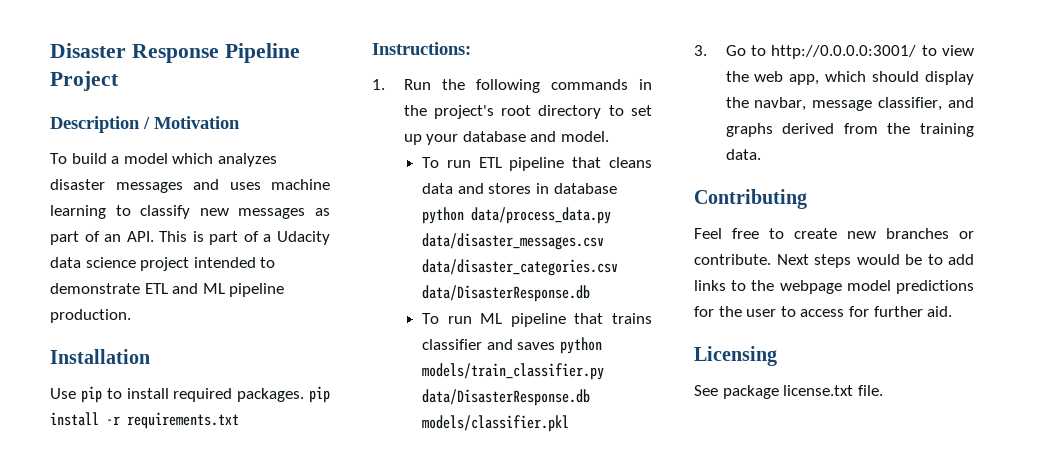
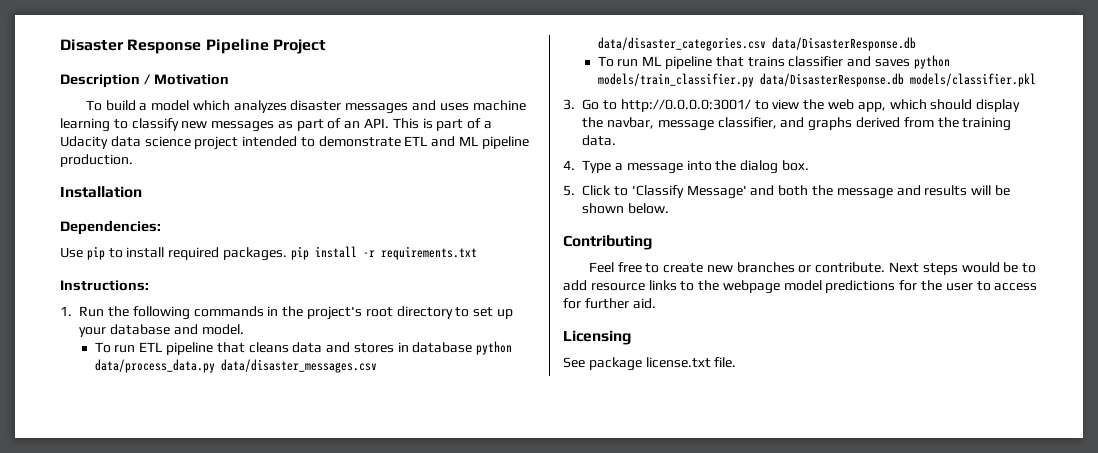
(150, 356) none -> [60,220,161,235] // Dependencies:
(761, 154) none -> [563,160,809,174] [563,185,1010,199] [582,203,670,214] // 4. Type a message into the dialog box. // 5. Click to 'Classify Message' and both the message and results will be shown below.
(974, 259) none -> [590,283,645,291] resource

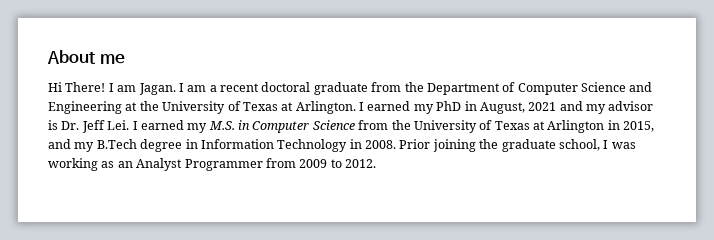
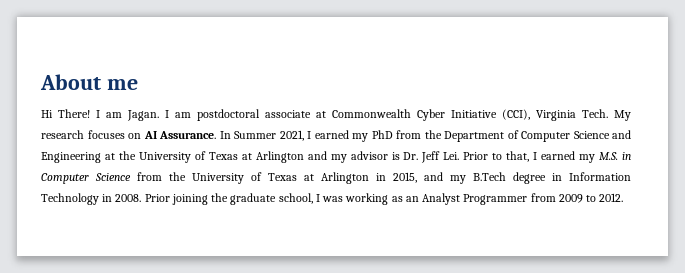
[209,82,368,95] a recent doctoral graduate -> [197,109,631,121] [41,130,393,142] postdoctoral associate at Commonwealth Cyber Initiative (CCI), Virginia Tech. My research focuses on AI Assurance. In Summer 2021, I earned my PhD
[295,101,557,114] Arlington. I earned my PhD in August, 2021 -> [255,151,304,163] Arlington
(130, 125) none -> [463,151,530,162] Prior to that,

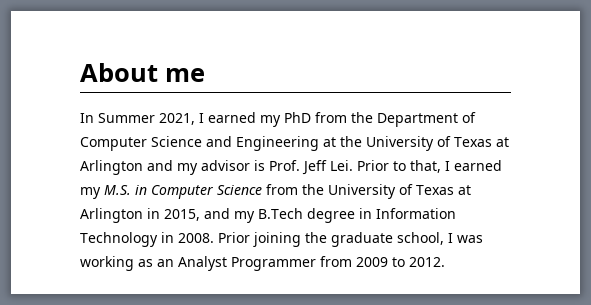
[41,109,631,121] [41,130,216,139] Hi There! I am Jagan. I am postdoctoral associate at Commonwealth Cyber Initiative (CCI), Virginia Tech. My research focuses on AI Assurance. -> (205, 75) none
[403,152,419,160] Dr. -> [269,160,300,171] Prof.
--
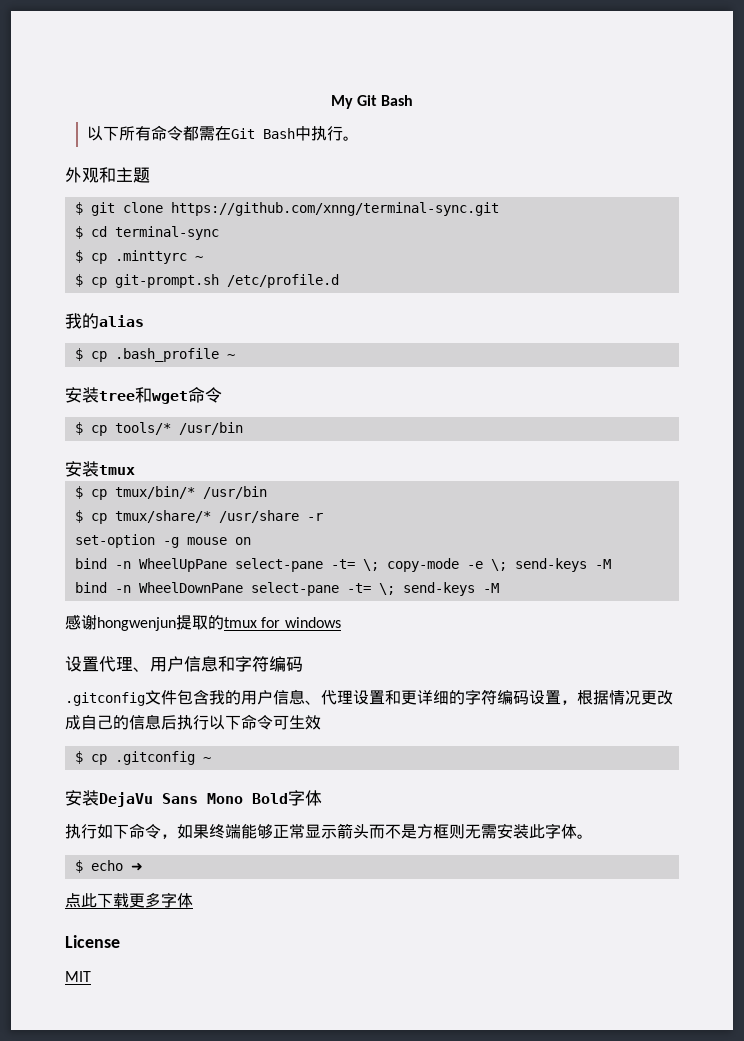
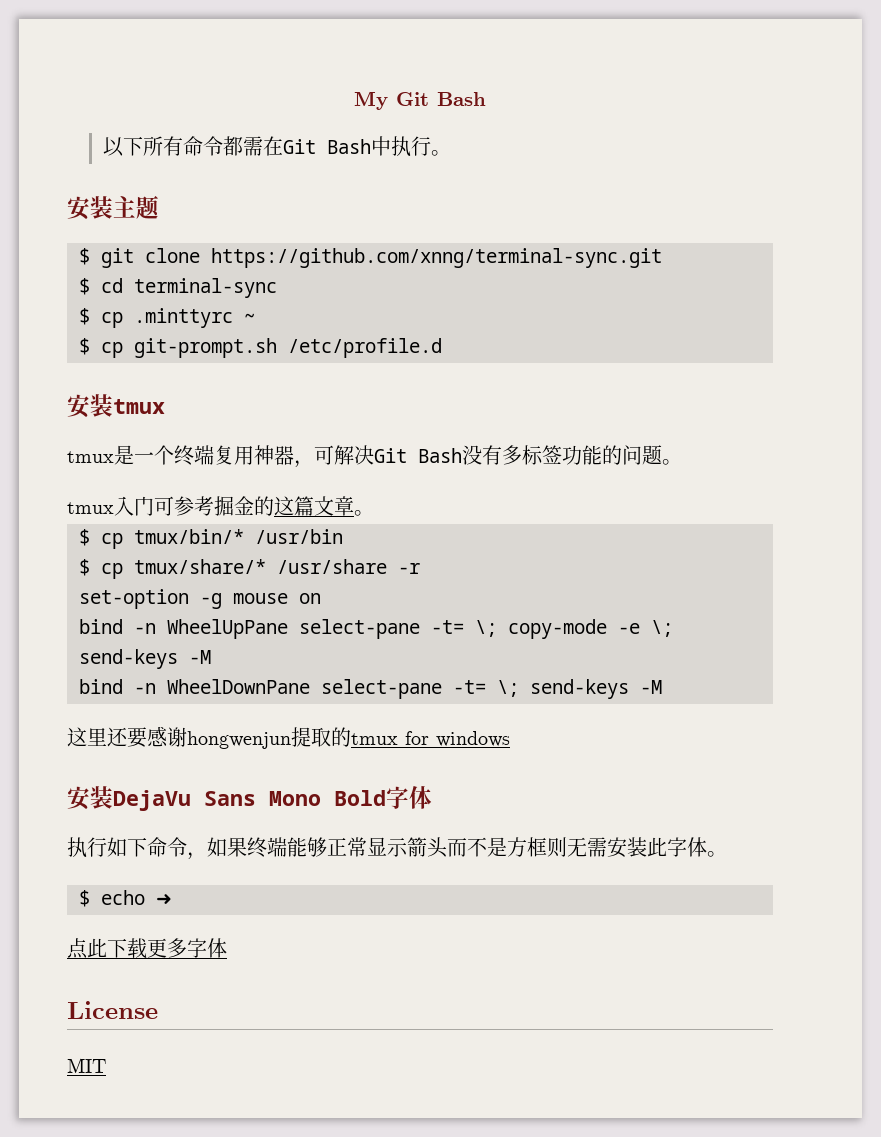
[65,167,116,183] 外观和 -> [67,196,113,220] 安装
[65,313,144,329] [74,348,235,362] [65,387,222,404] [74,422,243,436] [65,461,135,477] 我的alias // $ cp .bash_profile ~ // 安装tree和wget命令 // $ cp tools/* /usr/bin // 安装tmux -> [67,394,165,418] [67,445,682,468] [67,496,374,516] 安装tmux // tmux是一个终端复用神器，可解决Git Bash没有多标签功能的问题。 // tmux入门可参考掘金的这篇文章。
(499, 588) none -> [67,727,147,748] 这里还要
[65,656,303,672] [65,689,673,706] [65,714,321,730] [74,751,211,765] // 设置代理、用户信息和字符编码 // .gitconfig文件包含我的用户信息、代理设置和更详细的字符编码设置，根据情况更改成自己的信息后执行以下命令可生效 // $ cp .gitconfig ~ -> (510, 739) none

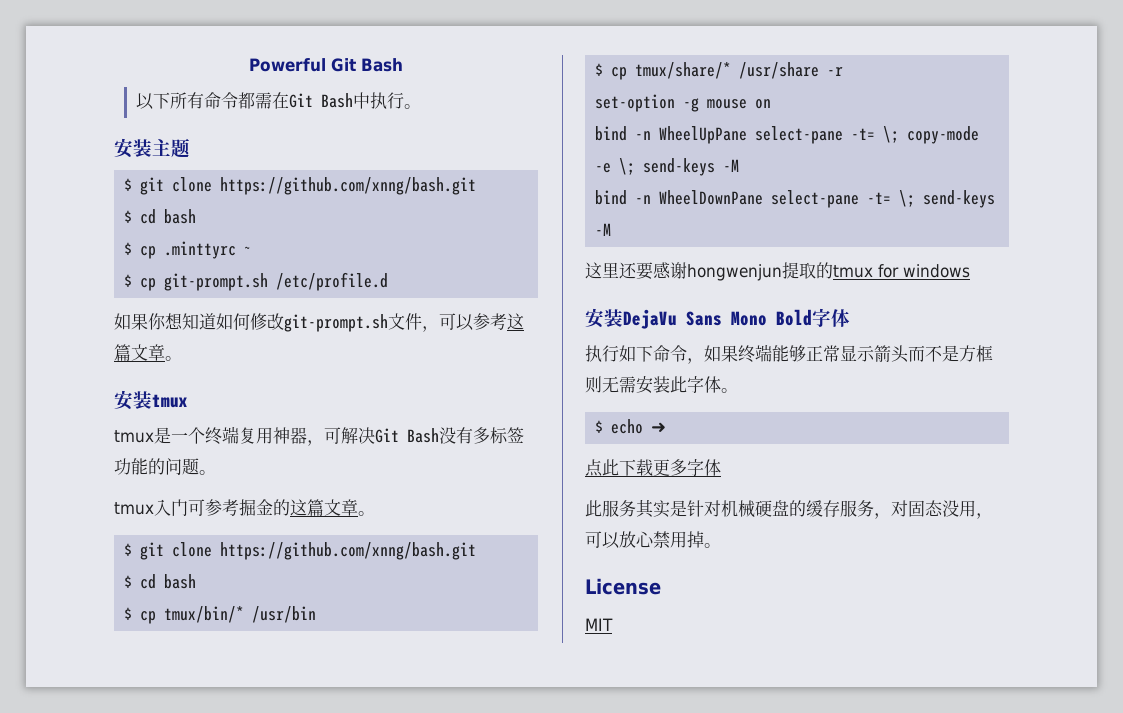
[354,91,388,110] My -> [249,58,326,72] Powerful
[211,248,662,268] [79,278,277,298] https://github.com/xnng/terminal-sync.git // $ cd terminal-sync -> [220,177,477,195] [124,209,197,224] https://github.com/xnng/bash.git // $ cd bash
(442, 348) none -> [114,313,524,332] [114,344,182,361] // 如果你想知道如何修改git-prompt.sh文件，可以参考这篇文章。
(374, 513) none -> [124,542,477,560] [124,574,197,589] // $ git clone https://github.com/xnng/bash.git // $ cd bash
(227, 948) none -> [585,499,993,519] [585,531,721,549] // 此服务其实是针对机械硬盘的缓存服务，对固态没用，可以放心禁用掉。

_Task statement_. Scan the data above for the word "Virginia" and report every line where it is found.

_Response to this exercise_.
[209,82,368,95] a recent doctoral graduate -> [197,109,631,121] [41,130,393,142] postdoctoral associate at Commonwealth Cyber Initiative (CCI), Virginia Tech. My research focuses on AI Assurance. In Summer 2021, I earned my PhD
[41,109,631,121] [41,130,216,139] Hi There! I am Jagan. I am postdoctoral associate at Commonwealth Cyber Initiative (CCI), Virginia Tech. My research focuses on AI Assurance. -> (205, 75) none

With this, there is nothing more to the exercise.